_Your instructions_.
Given the material below, output exactly the lines from the line with "-64,7 +64,7 @@" to the line with "are Cancers' weaknesses?</h2>", both ends included, and no other lines.

_Raw data_.
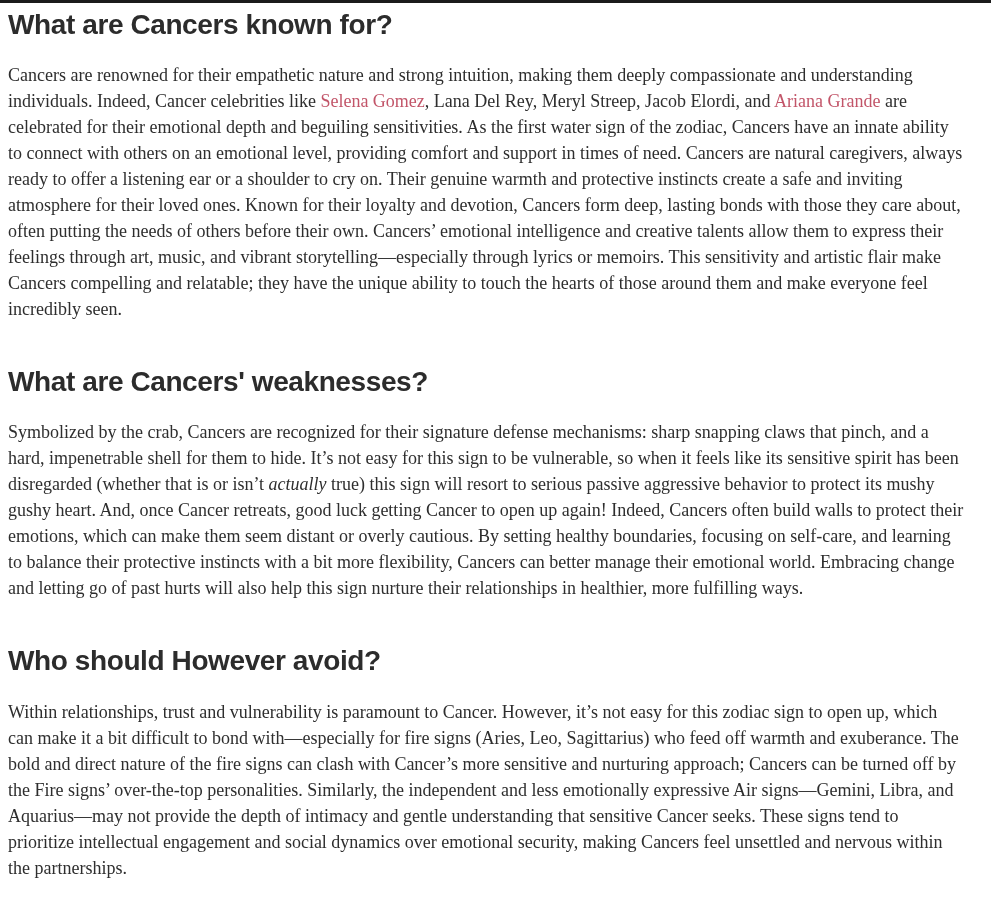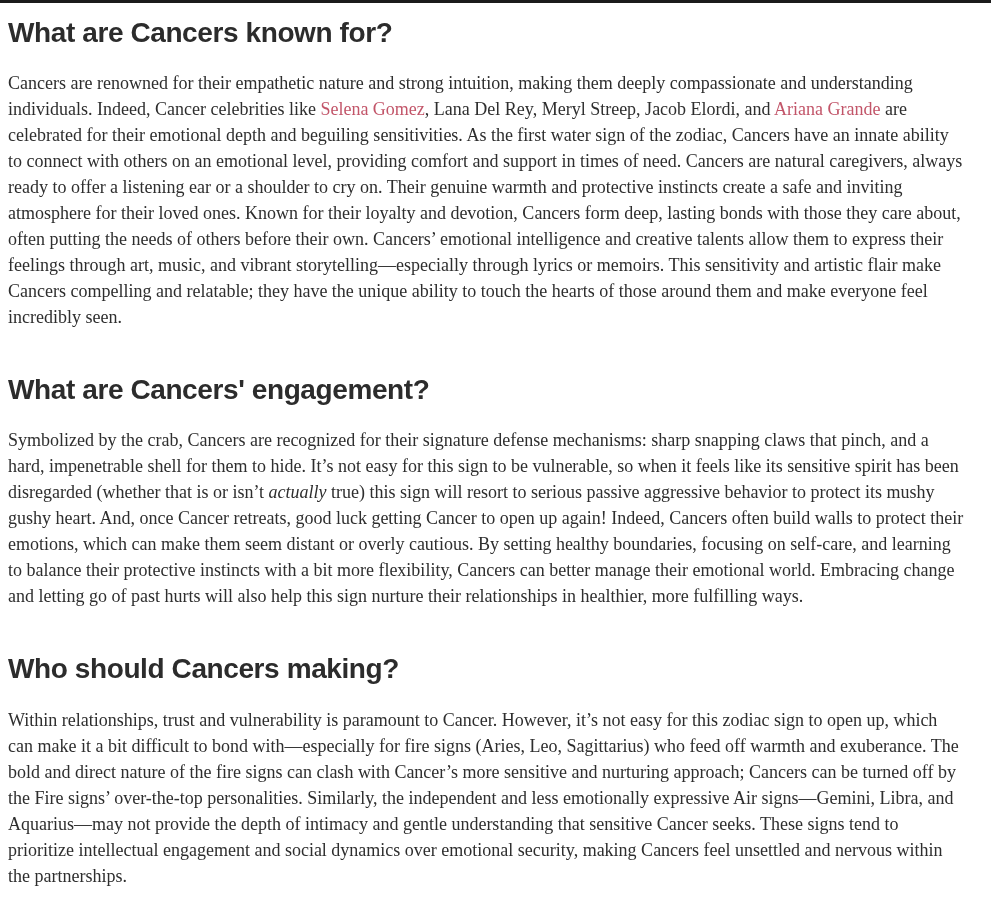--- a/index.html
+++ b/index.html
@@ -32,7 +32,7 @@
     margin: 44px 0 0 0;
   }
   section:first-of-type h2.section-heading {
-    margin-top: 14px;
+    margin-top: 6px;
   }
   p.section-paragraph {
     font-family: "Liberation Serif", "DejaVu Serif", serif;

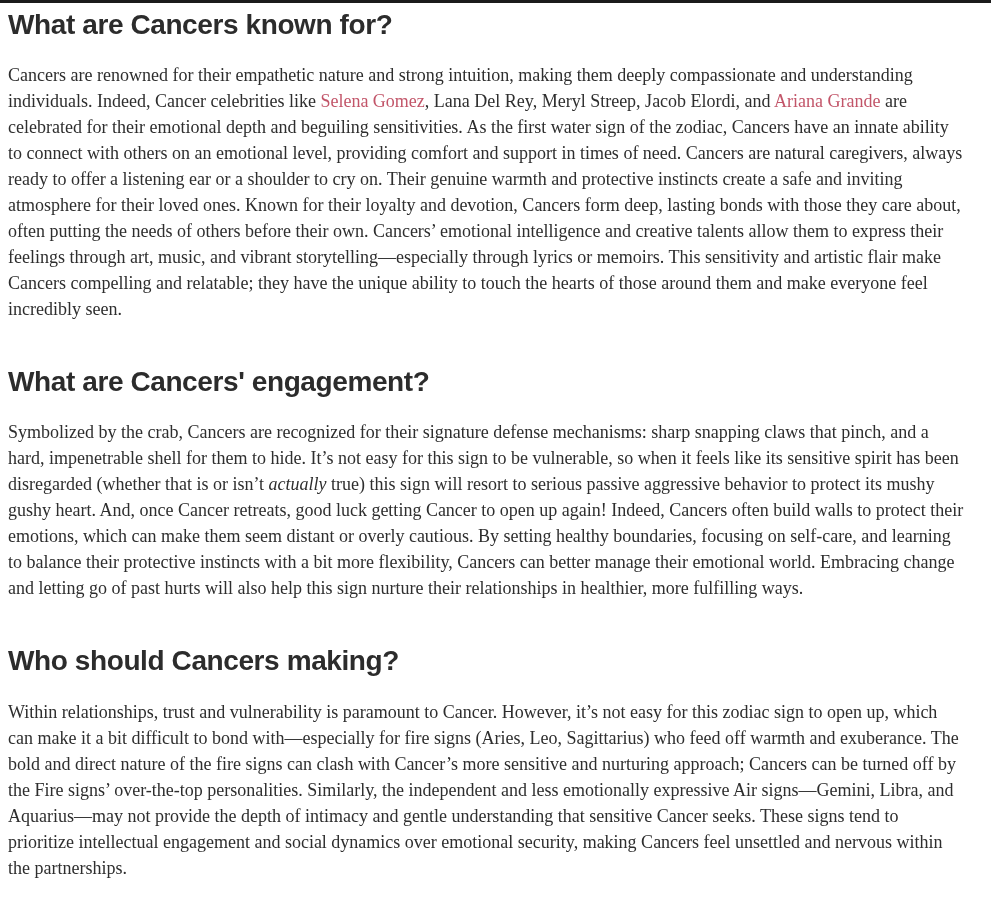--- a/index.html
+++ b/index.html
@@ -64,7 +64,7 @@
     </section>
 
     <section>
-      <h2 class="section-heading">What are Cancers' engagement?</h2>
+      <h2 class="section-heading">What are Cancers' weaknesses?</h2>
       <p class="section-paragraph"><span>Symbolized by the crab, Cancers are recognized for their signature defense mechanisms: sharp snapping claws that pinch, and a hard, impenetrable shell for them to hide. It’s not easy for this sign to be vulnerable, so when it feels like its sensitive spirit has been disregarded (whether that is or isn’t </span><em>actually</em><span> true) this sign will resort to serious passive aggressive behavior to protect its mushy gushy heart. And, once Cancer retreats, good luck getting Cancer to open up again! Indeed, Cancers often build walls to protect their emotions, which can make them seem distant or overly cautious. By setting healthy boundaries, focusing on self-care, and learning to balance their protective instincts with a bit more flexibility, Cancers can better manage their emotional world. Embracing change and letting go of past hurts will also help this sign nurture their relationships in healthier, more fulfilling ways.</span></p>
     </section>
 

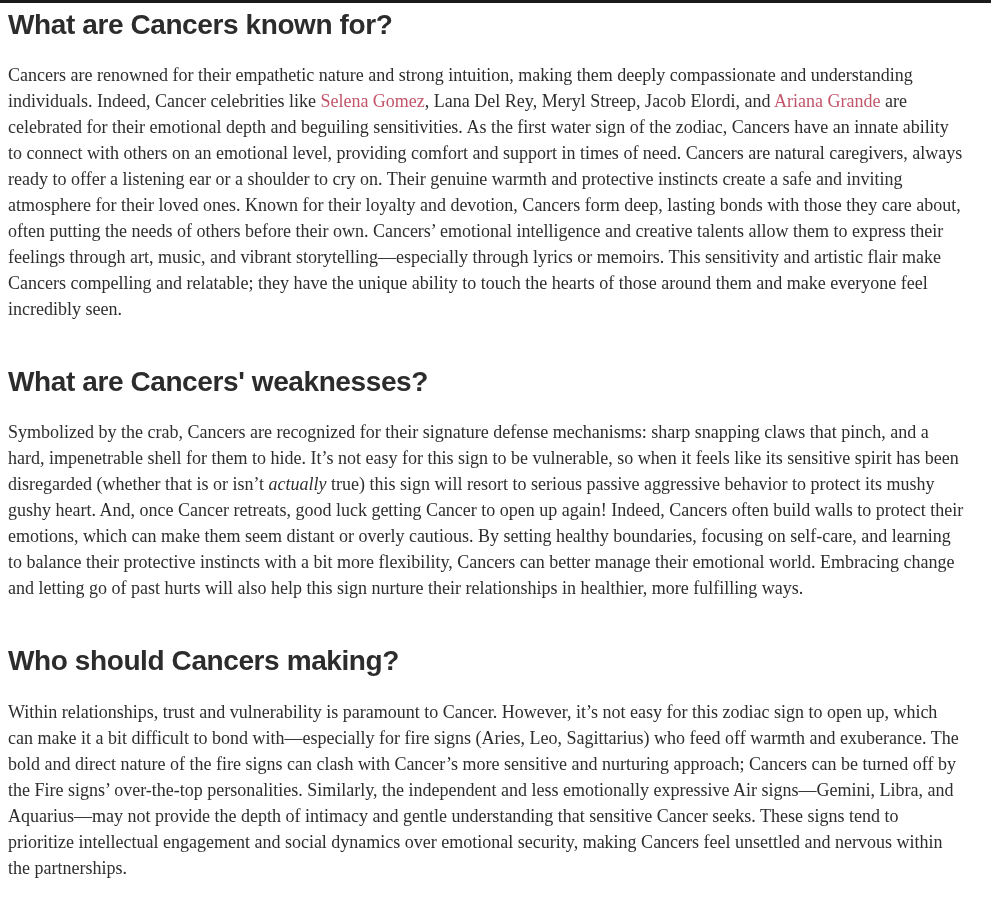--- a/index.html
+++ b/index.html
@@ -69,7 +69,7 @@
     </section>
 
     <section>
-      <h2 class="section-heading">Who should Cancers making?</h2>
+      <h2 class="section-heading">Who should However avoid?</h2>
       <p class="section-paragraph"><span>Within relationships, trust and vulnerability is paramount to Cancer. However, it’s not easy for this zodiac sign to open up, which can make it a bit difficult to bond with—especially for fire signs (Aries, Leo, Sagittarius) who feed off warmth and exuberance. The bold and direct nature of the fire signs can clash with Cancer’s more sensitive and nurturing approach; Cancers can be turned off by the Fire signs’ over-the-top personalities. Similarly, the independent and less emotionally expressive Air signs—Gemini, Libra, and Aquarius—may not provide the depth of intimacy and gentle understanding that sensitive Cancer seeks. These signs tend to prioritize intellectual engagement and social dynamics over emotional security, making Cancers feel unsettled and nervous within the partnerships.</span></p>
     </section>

_Your response_.
@@ -64,7 +64,7 @@
     </section>
 
     <section>
-      <h2 class="section-heading">What are Cancers' engagement?</h2>
+      <h2 class="section-heading">What are Cancers' weaknesses?</h2>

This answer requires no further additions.